Les péripéties sont nombreuses, souvent futiles et confèrent un tempo élevé au récit, même si on finit par constater que la trame principale avance lentement : évidemment, quelque chose dans cette organisation va finir par "clocher". Ces observateurs du futur sont censés ne jamais rester très longtemps et débarquer dans des points discrets pour éviter d'être repérés et conserver un impact minime sur la population (il leur est interdit d'effectuer des missions dans ce qu'ils nomment "points de divergence" et doivent connaître ainsi, par implantation mémorielle, un maximum d'éléments afin de ne pas être soupçonnés mais aussi pour ne pas risquer leur vie - leur chef de mission, un certain Dunworthy, est extrêmement pointilleux à ce sujet ; par exemple, la jeune fausse-vendeuse est informée des dates et des lieux de chaque bombardement sur Londres, l'infirmière connaît les horaires de chaque chute de V1, et ainsi de suite). 

Le métro de Londres en 1940 (images d'archives)

Évidemment, lorsque l'un d'entre eux s'apprête à rentrer dans son temps et que le point de transfert ne fonctionne pas, on comprend quelle va être la tournure des événements : à la place de Perdus dans l'espace, on assistera à Perdus dans le temps. Mais encore une fois, ce qui étonne, c'est le traitement même : chacun des observateurs temporels confrontés à un dysfonctionnement réagira sans panique, procédant rationnellement en éliminant toutes les possibilités. On suit de fait la progression de leurs réflexions et hypothèses, certains étant plus pragmatiques que d'autres : quand l'une met d'abord en avant l'importance de survivre dans un environnement après tout hostile (c'est un pays en guerre, une bombe peut exploser n'importe quand), un autre préfère s'interroger sur les conséquences de ses actes. Et s'il avait changé le passé ? Le fait de monter dans tel bateau, de sauver tel individu aura-t-il un impact réel sur l'avenir ? Les chanceux spectateurs de Nimitz, retour vers l'enfer ont une petite idée de ce qui risque de se passer.

La principale question qui se pose pour ces malheureux héros : comment rentrer chez soi ? Impossible d'élaborer un quelconque plan visant à reconstruire une machine (le fameux "filet temporel") : on ne sait rien - et sans doute les historiens non plus - de la manière dont cela fonctionne. L'invention du procédé est brièvement évoquée une seule fois, donc on laissera tomber la possibilité d'aller voir un génie capable de concevoir un moyen de revenir : pas de De Lorean à l'horizon pour le coup, ni de locomotive volante.
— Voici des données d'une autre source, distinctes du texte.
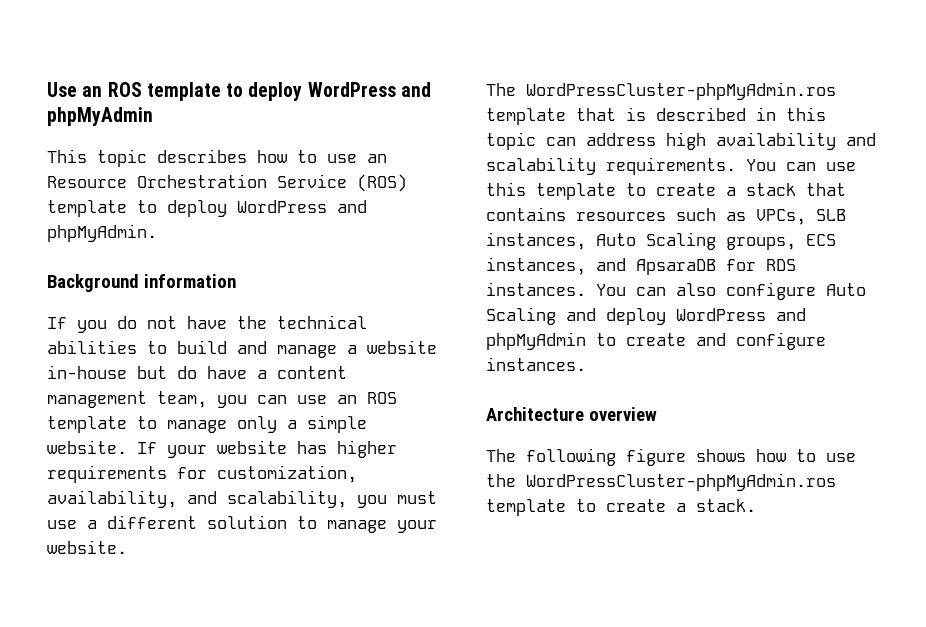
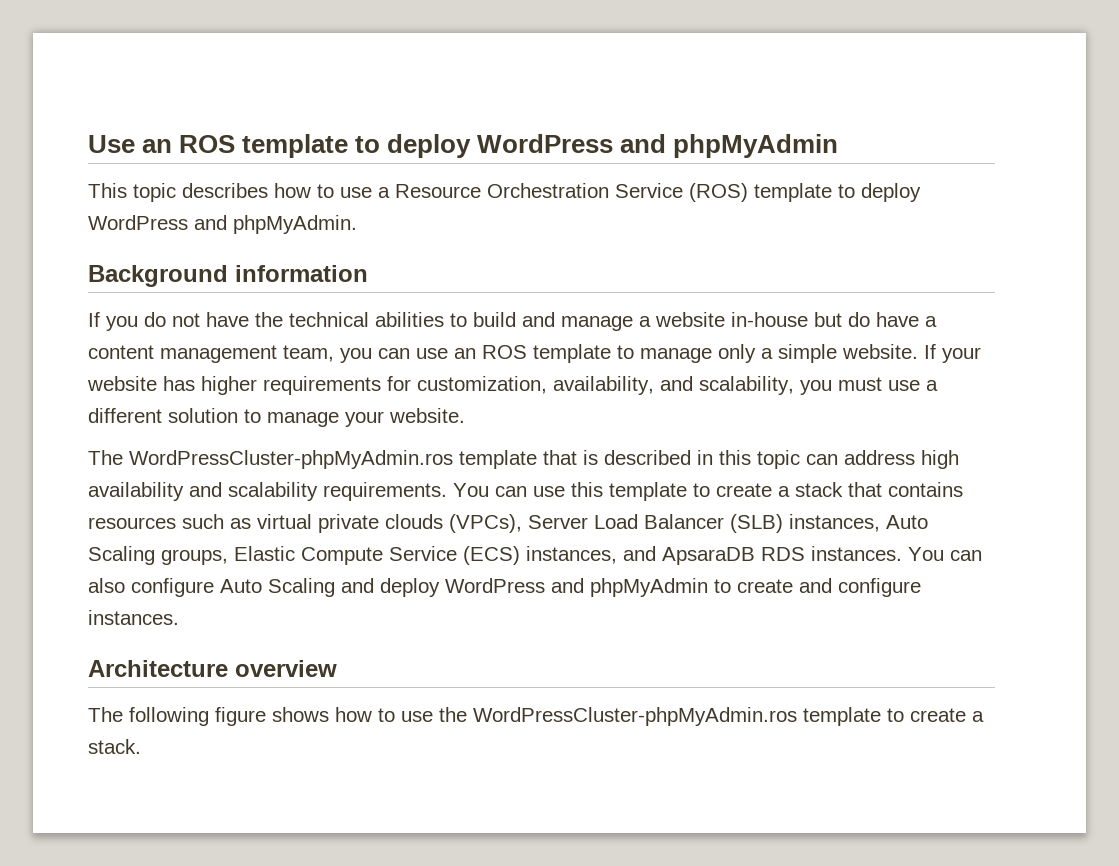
[367,154,387,163] an -> [378,187,390,198] a
[756,209,846,225] [486,232,836,250] VPCs, SLB instances, Auto Scaling groups, ECS -> [257,514,928,533] [88,546,520,565] virtual private clouds (VPCs), Server Load Balancer (SLB) instances, Auto Scaling groups, Elastic Compute Service (ECS)
[726,259,756,271] for -> (755, 556) none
En fait, un moyen existe bel et bien : retrouver les collègues en mission dans une époque proche et utiliser leur propre point de transfert, tout en ignorant si les répercussions du problème sont plus importantes (pourquoi les équipes de récupération ne sont-elles pas intervenues ? La question les taraude mais il est essentiel pour eux de ne pas céder au désespoir).



Captivant, haletant, construit comme un feuilleton avec un happening à chaque fin de chapitre (parfois un peu grossier, c'est vrai), le roman nous tient en haleine sur le destin d'individus qu'on a appris à apprécier, notamment dans la manière dont ils ont géré les vicissitudes du quotidien d'un pays en état de guerre (la gouvernante en quarantaine avec une bande de gamins impossibles est aussi digne d'éloges que la vendeuse montant une pièce de Shakespeare avec un grand acteur de l'époque dans les couloirs du métro). Nul super-héros, nul survivant badass : uniquement des êtres humains avec la tête sur les épaules, n'ayant pour eux qu'une connaissance partielle des mois à venir. Et quand les événements qu'ils vivent commencent à dévier des faits qu'on leur a enseignés, alors oui, la panique guette.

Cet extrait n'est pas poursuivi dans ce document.